Thursday 28 December 2023

Low level investigation of AWS VPC Flow logs and CloudTrail for Security Groups insight

 Amazon VPC Flow logs are logs that can capture network traffic information. They can be set at the VPC level, subnet level, or network interface level.

With the help of VPC flow logs, we get clear visibility into which destinations we tried to access and by which port. Additionally, we can see if this request was rejected or allowed. There are plenty of AWS tools (Guard Duty, Security Lake) that provide insights based on VPC flow logs. This blog doesn't have any intention to replace them.

I will try to show how you can get relevant insights by directly querying the data.

We will discuss several use-cases:

1. Get the insight about which source and how many times attempted to access my EC2 instance.

2. Understand if Security Group was modified

3.  Find if someone attached new Security Group

4. Unused Security Groups

5. An attempt to find unused Security Group Rules

For this first of all I enabled the VPC flow log and the subnet level. This will be the subnet that will host my EC2 instances. You can do it in VPC service console in the subnet section


Flow logs will be located in the S3 bucket.

If you check the fields that are stored in the VPC flow logs, you will notice that there is limited information about which EC2 was used as a destination or which security group (you can treat the security group as the firewall) was processed during the request. The only thing that is available is an instance ID. It may be problematic since if you terminate the instance and start a new one, the instance ID will be changed. The same is correct for the network interface ID.

So consider that you have a fleet of EC2 Spot instances that are used in your EKS workload. They are revoked all the time, and the scaler is constantly creating new instances. So if you want to focus your investigation on this workload, it is very problematic. You need to know which records in the flow log are related to this fleet. As I mentioned, interface_id and instance_id are constantly changing.

The way to understand the relationship is by using the same tag when starting the instances. For example, you have the workload that processes orders, and you have several pods that are responsible for the payment process. It can depend on the load, whether you have 2 pods or 10 pods, but they are all responsible for the payment.

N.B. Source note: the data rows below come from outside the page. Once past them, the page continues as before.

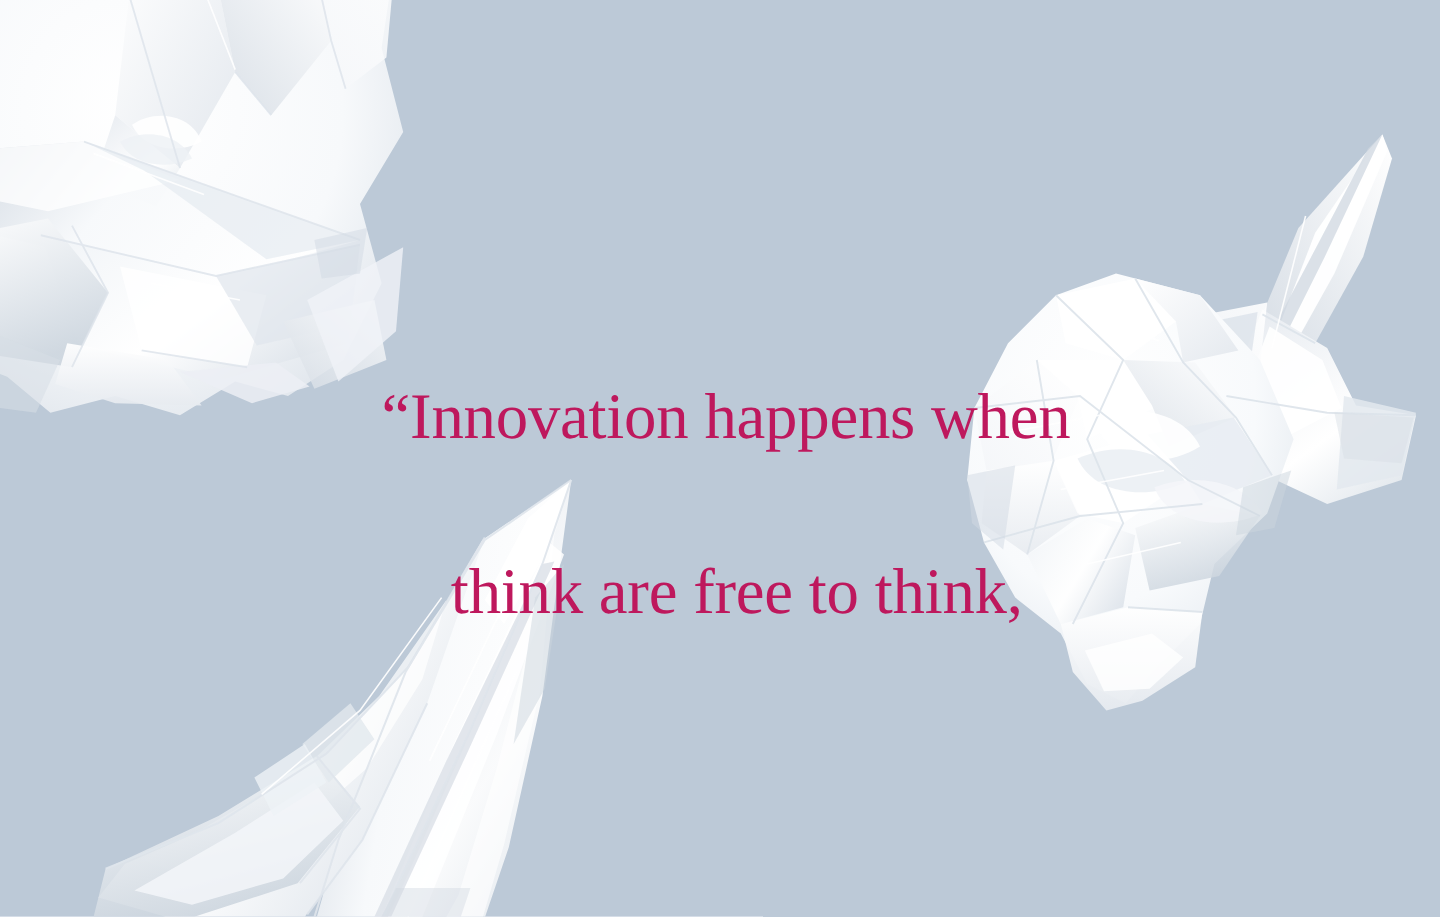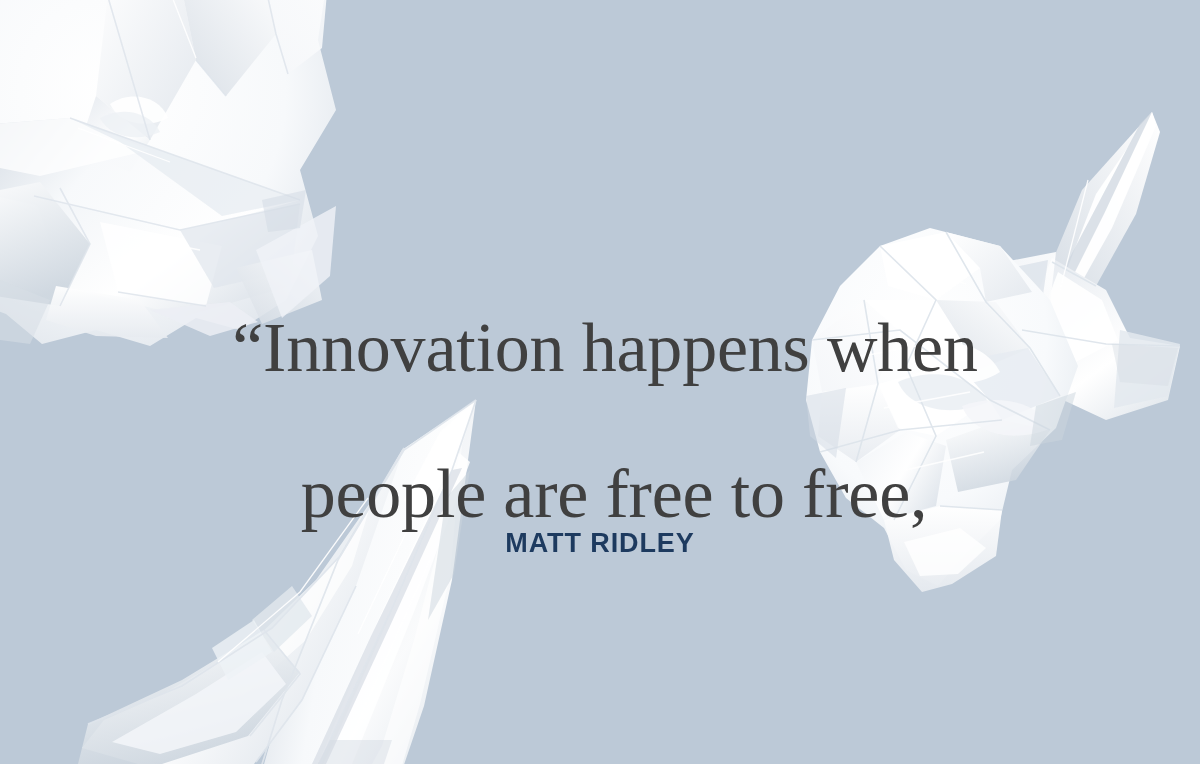--- a/index.html
+++ b/index.html
@@ -35,23 +35,23 @@
     height: 764px;
     z-index: 5;
   }
 
   .quote-text {
     position: absolute;
     left: 0;
     top: 238px;
     width: 1200px;
     text-align: center;
-    color: #404040;
+    color: #be185d;
     font-family: "Liberation Serif", "DejaVu Serif", serif;
-    font-size: 70px;
+    font-size: 54px;
     line-height: 73px;
     letter-spacing: -0.2px;
     font-weight: 400;
     white-space: pre-line;
   }
 
   .quote-line {
     display: block;
   }
   .quote-line.l1 { padding-left: 10px; }
@@ -278,19 +278,18 @@
 
       <path d="M 446,498 L 470,470 L 454,574 L 428,620 Z" fill="#ccd5de" opacity="0.5"></path>
       <path d="M 330,740 L 392,740 L 384,764 L 318,764 Z" fill="#d2dae3" opacity="0.45"></path>
     </g>
   </svg>
 
   <div id="quote-block">
 
     <div class="quote-text">
       <span class="quote-line l1">“Innovation happens when</span>
-      <span class="quote-line l2">people are free to free,</span>
+      <span class="quote-line l2">think are free to think,</span>
     </div>
 
-    <div class="attribution">MATT RIDLEY</div>
 
   </div>
 </div>
 
 </body></html>

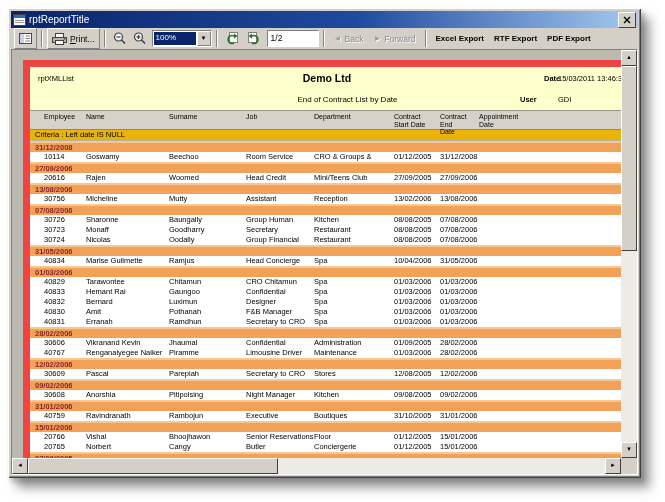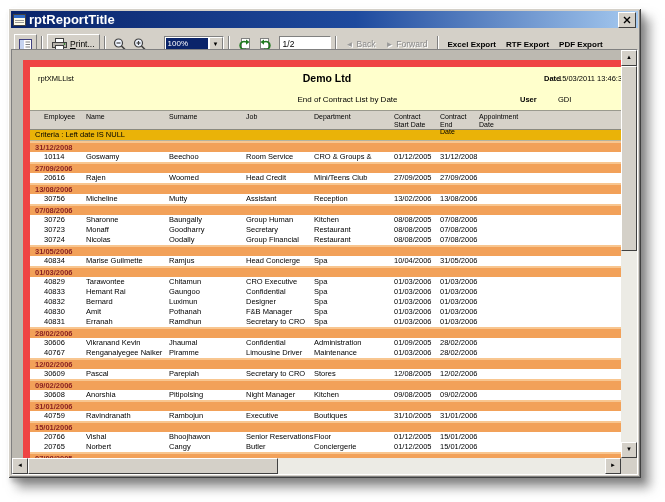--- a/index.html
+++ b/index.html
@@ -15,36 +15,36 @@
     box-shadow:
       inset 1px 1px 0 #ffffff, inset -1px -1px 0 #404040,
       inset 2px 2px 0 #d4d0c8, inset -2px -2px 0 #808080,
       9px 10px 10px rgba(80,80,80,.55), 3px 4px 5px rgba(80,80,80,.35);
   }
   .titlebar{
     position:absolute;left:3px;top:3px;right:3px;height:17px;
     background:linear-gradient(90deg,#0a246a 0%,#1e4a9e 55%,#a6caf0 100%);
     display:flex;align-items:center;padding:0 2px;
   }
-  .title-text{color:#fff;font-weight:bold;font-size:13px;margin-left:3px;flex:1;white-space:nowrap;}
+  .title-text{color:#fff;font-weight:normal;font-size:10px;margin-left:3px;flex:1;white-space:nowrap;}
   .close-btn{
     width:16px;height:14px;background:#d4d0c8;
     border:1px solid;border-color:#ffffff #404040 #404040 #ffffff;
     display:flex;align-items:center;justify-content:center;cursor:default;
   }
   
   .toolbar{
-    position:absolute;left:3px;top:20px;right:3px;height:32px;
+    position:absolute;left:3px;top:20px;right:3px;height:21px;
     display:flex;align-items:center;padding-left:3px;background:#d4d0c8;
   }
   .tb-btn{height:19px;display:flex;align-items:center;gap:3px;padding:0 4px;font-size:8.5px;color:#000;}
   .raised{border:1px solid;border-color:#ffffff #808080 #808080 #ffffff;background:#d4d0c8;}
   .flat{border:1px solid transparent;}
   .tb-sep{width:0;height:17px;border-left:1px solid #808080;border-right:1px solid #ffffff;margin:0 4px;}
-  .combo{width:60px;height:17px;background:#fff;border:1px solid;border-color:#808080 #ffffff #ffffff #808080;display:flex;box-sizing:border-box;margin-left:14px;}
+  .combo{width:60px;height:17px;background:#fff;border:1px solid;border-color:#808080 #ffffff #ffffff #808080;display:flex;box-sizing:border-box;margin-left:2px;}
   .combo-text{flex:1;background:#0a246a;color:#fff;font-size:8px;line-height:12px;padding:0 2px;margin:1px;white-space:nowrap;overflow:hidden;}
   .combo-arrow{width:14px;background:#d4d0c8;border:1px solid;border-color:#ffffff #808080 #808080 #ffffff;font-size:6px;line-height:13px;text-align:center;box-sizing:border-box;}
   .page-box{width:52px;height:17px;background:#fff;border:1px solid;border-color:#808080 #ffffff #ffffff #808080;font-size:8.5px;line-height:15px;padding:0 3px;box-sizing:border-box;margin-left:3px;}
   .disabled-label{color:#8a8a8a;font-size:8.5px;text-shadow:1px 1px 0 #fff;white-space:nowrap;}
   .nav-arrow{font-size:8px;color:#9a9a9a;text-shadow:1px 1px 0 #fff;}
   .export-btn{font-size:8px;font-weight:bold;color:#000;padding:12px 5px;height:19px;display:flex;align-items:center;white-space:nowrap;}
   
   .viewer{
     position:absolute;left:3px;top:41px;right:3px;bottom:3px;
     background:#bcb9b1;border:1px solid;border-color:#808080 #ffffff #ffffff #808080;
@@ -279,21 +279,21 @@
             <span class="cell">Spa</span>
             <span class="cell">10/04/2006</span>
             <span class="cell">31/05/2006</span>
             <span class="cell"></span>
           </div>
           <div class="group-band">01/03/2006</div>
           <div class="grid-row data-row">
             <span class="cell">40829</span>
             <span class="cell">Tarawontee</span>
             <span class="cell">Chitamun</span>
-            <span class="cell">CRO Executive</span>
+            <span class="cell">CRO Chitamun</span>
             <span class="cell">Spa</span>
             <span class="cell">01/03/2006</span>
             <span class="cell">01/03/2006</span>
             <span class="cell"></span>
           </div>
           <div class="grid-row data-row">
             <span class="cell">40833</span>
             <span class="cell">Hemant Rai</span>
             <span class="cell">Gaungoo</span>
             <span class="cell">Confidential</span>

To relate them all together, always start them with the fleet of instances that are uniquely identified by the same name. It can be "payment" or, as I chose for this blog, "TestVPCLogs."

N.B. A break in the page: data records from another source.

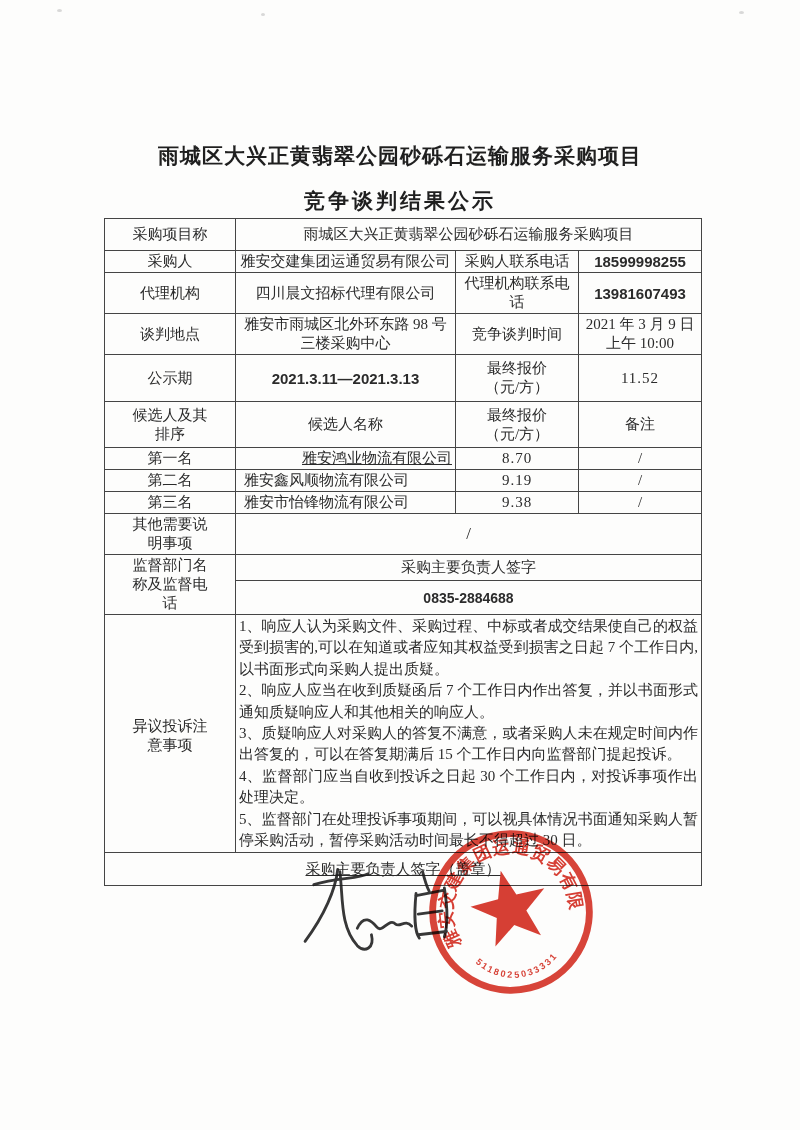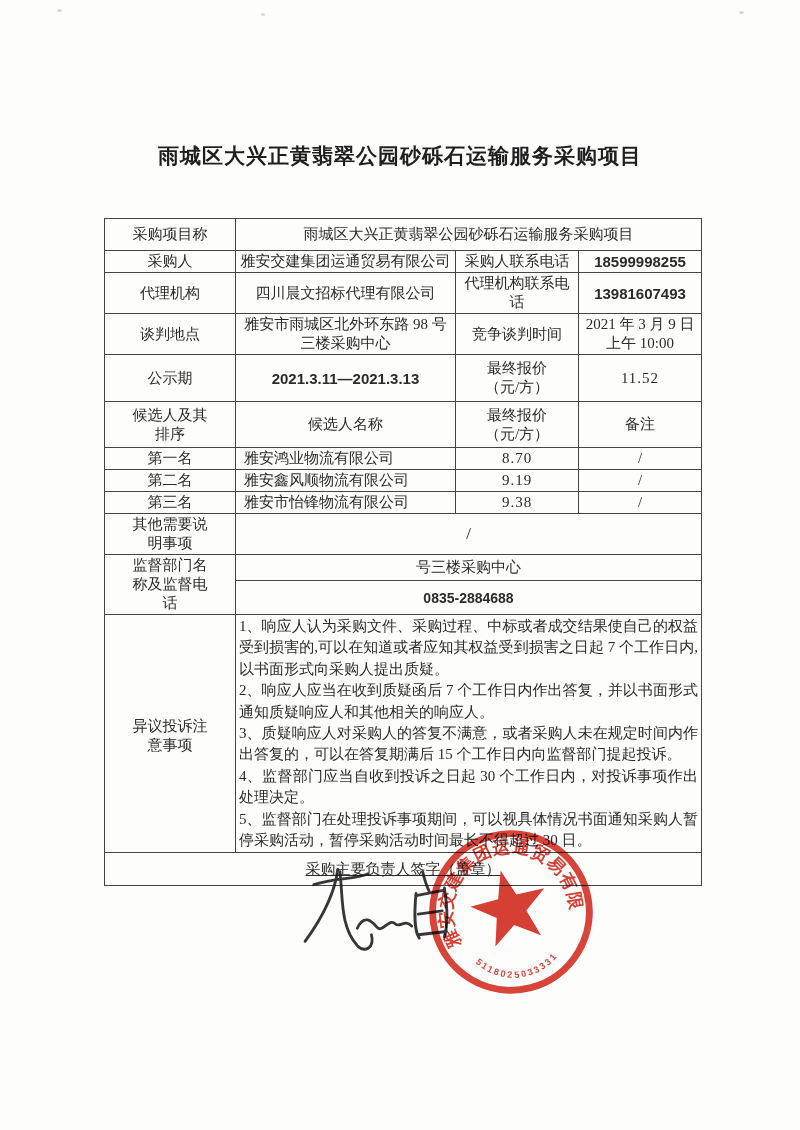--- a/index.html
+++ b/index.html
@@ -58,20 +58,21 @@
 <body>
 
 <div class="page">
 
   <div class="speck" style="left:57px;top:9px;width:5px;height:3px;"></div>
   <div class="speck" style="left:261px;top:13px;width:4px;height:3px;"></div>
   <div class="speck" style="left:739px;top:11px;width:5px;height:3px;"></div>
 
   <div class="titles">
     <div class="title-1">雨城区大兴正黄翡翠公园砂砾石运输服务采购项目</div>
+    <div class="title-2">竞争谈判结果公示</div>
   </div>
 
   <table class="doc">
     <colgroup>
         <col style="width:131px">
         <col style="width:220px">
         <col style="width:123px">
         <col style="width:123px">
       </colgroup>
 
@@ -115,21 +116,21 @@
       <td class="lab pre">候选人及其
 排序</td>
       <td class="lab">候选人名称</td>
       <td class="lab pre">最终报价
 （元/方）</td>
       <td class="lab">备注</td>
     </tr>
 
     <tr class="r7">
       <td>第一名</td>
-      <td style="text-align:left;padding-left:8px;">雅安鸿业物流有限公司</td>
+      <td style="text-align:right;padding-left:8px;text-decoration:underline;">雅安鸿业物流有限公司</td>
       <td class="num-s">8.70</td>
       <td>/</td>
     </tr>
     <tr class="r8">
       <td>第二名</td>
       <td class="dim" style="text-align:left;padding-left:8px;">雅安鑫风顺物流有限公司</td>
       <td class="num-s">9.19</td>
       <td>/</td>
     </tr>
     <tr class="r9">
@@ -142,21 +143,21 @@
     <tr class="r10">
       <td class="lab pre">其他需要说
 明事项</td>
       <td colspan="3" style="font-size:17px;">/</td>
     </tr>
 
     <tr class="r11a">
       <td class="lab pre" rowspan="2">监督部门名
 称及监督电
 话</td>
-      <td colspan="3">号三楼采购中心</td>
+      <td colspan="3">采购主要负责人签字</td>
     </tr>
     <tr class="r11b">
       <td colspan="3" class="num-b" style="font-size:14px;">0835-2884688</td>
     </tr>
 
     <tr class="r12">
       <td class="lab pre vtop" style="padding-top:5px;">异议投诉注
 意事项</td>
       <td colspan="3" class="notice-cell">
         <div class="notice-item">1、响应人认为采购文件、采购过程、中标或者成交结果使自己的权益受到损害的,可以在知道或者应知其权益受到损害之日起 7 个工作日内,以书面形式向采购人提出质疑。</div>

But how exactly do I connect the metadata of my instance to the flow log? For this, I will use another logging service by AWS called CloudTrail. This service is responsible for logging all APIs that are performed on your AWS account. To enable CloudTrail, get the CloudTrail service console and create a new trail that sends the information to S3.  


Each time you start a new instance, the information will be stored in S3.

The information looks like this:


It is JSON data, and the VPC Flow logs data is single-line textual data. So how do you query the data and correlate between them?

I will use the Athena service, which can treat S3 objects as database sources in different formats. For this, we first need to define the tables that will treat S3 as a database and objects as table records.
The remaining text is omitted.